Frequent itemset mining is considered a popular tool to discover knowledge from transactional datasets. It also serves as the basis for association rule mining. Several algorithms have been proposed to find frequent patterns in which the apriori algorithm is considered as the earliest proposed. Apriori has two significant bottlenecks associated with it: first, repeated scanning of input dataset and second, the requirement of generation of all the candidate itemsets before counting its support value. These bottlenecks reduce the effectiveness of apriori for large-scale datasets. Reasonable efforts have been made to diminish these bottlenecks so that efficiency can be improved.
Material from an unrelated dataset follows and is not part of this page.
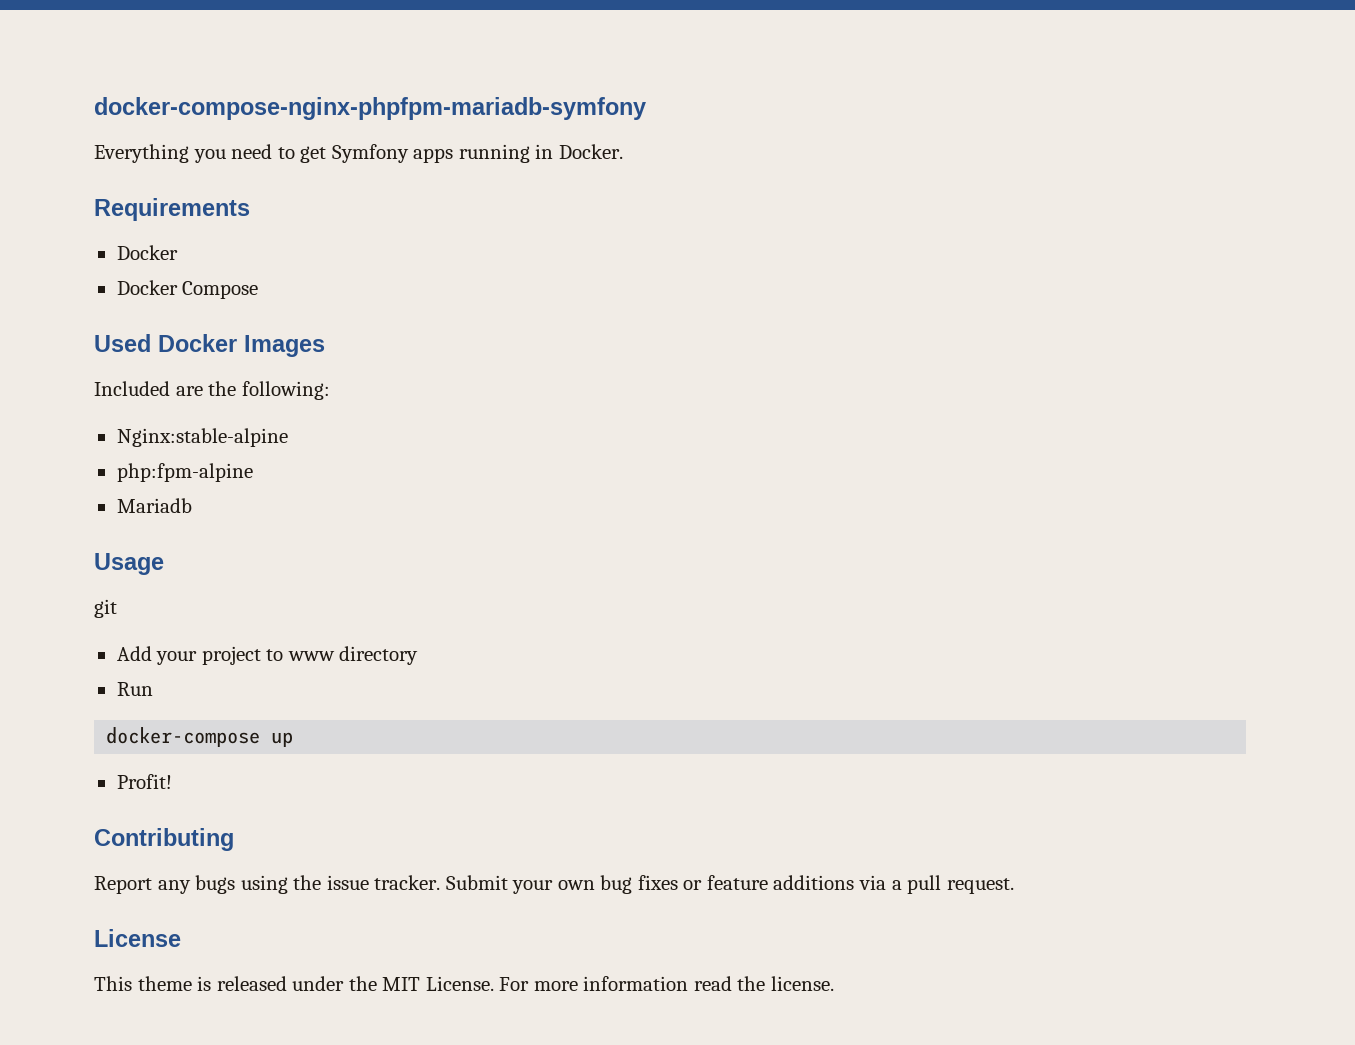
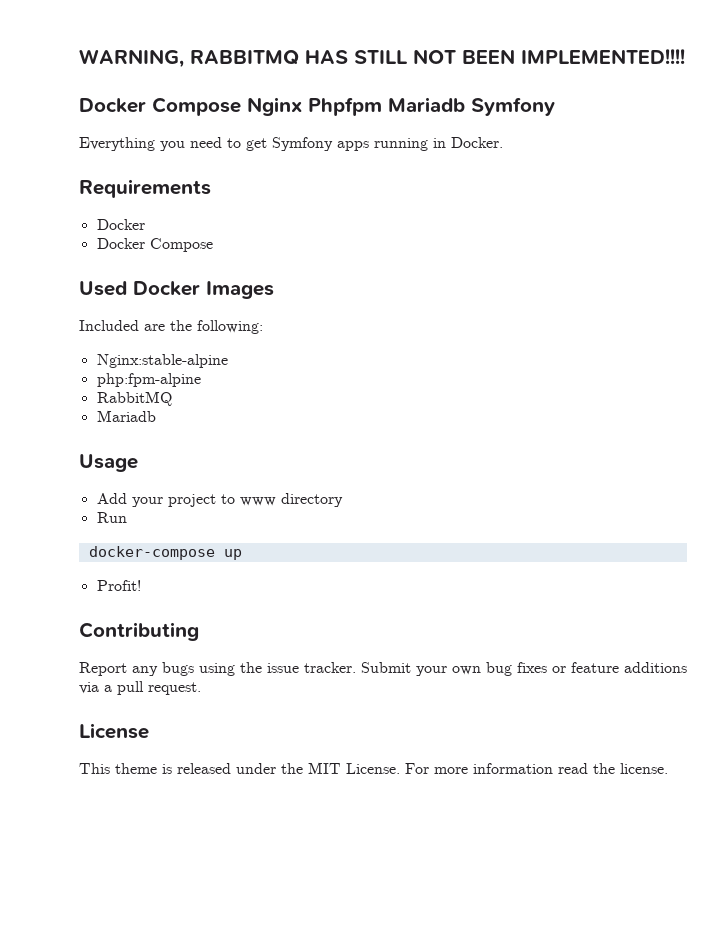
[94,97,646,120] docker-compose-nginx-phpfpm-mariadb-symfony -> [79,49,685,68] [79,97,555,116] WARNING, RABBITMQ HAS STILL NOT BEEN IMPLEMENTED!!!! // Docker Compose Nginx Phpfpm Mariadb Symfony
(253, 472) none -> [96,391,172,406] // RabbitMQ
[94,599,117,618] // git -> (138, 463) none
Especially, when the data size is larger, even distributed and parallel environments like MapReduce does not perform well due to the iterative nature of the algorithm that incurs high disk overhead. Apache Spark, on the other hand, is gaining significant attention in the field of big data processing because of its in-memory processing capabilities. Apart from utilizing the parallel and distributed computing environment of Spark, the proposed scheme named efficient apriori-based frequent itemset mining (EAFIM) presents two novel methods to improve the efficiency further. Unlike apriori, it generates the candidates ‘on-the-fly,’ i.e., candidate generation, and count of its support values go simultaneously when the input dataset is being scanned. Also, instead of using the original input dataset in each iteration, it calculates the updated input dataset by removing useless items and transactions. Reduction in size of the input dataset for higher iterations enables EAFIM to perform better. Extensive experiments were conducted to analyze the efficiency and scalability of EAFIM, which outperforms other existing methodologies.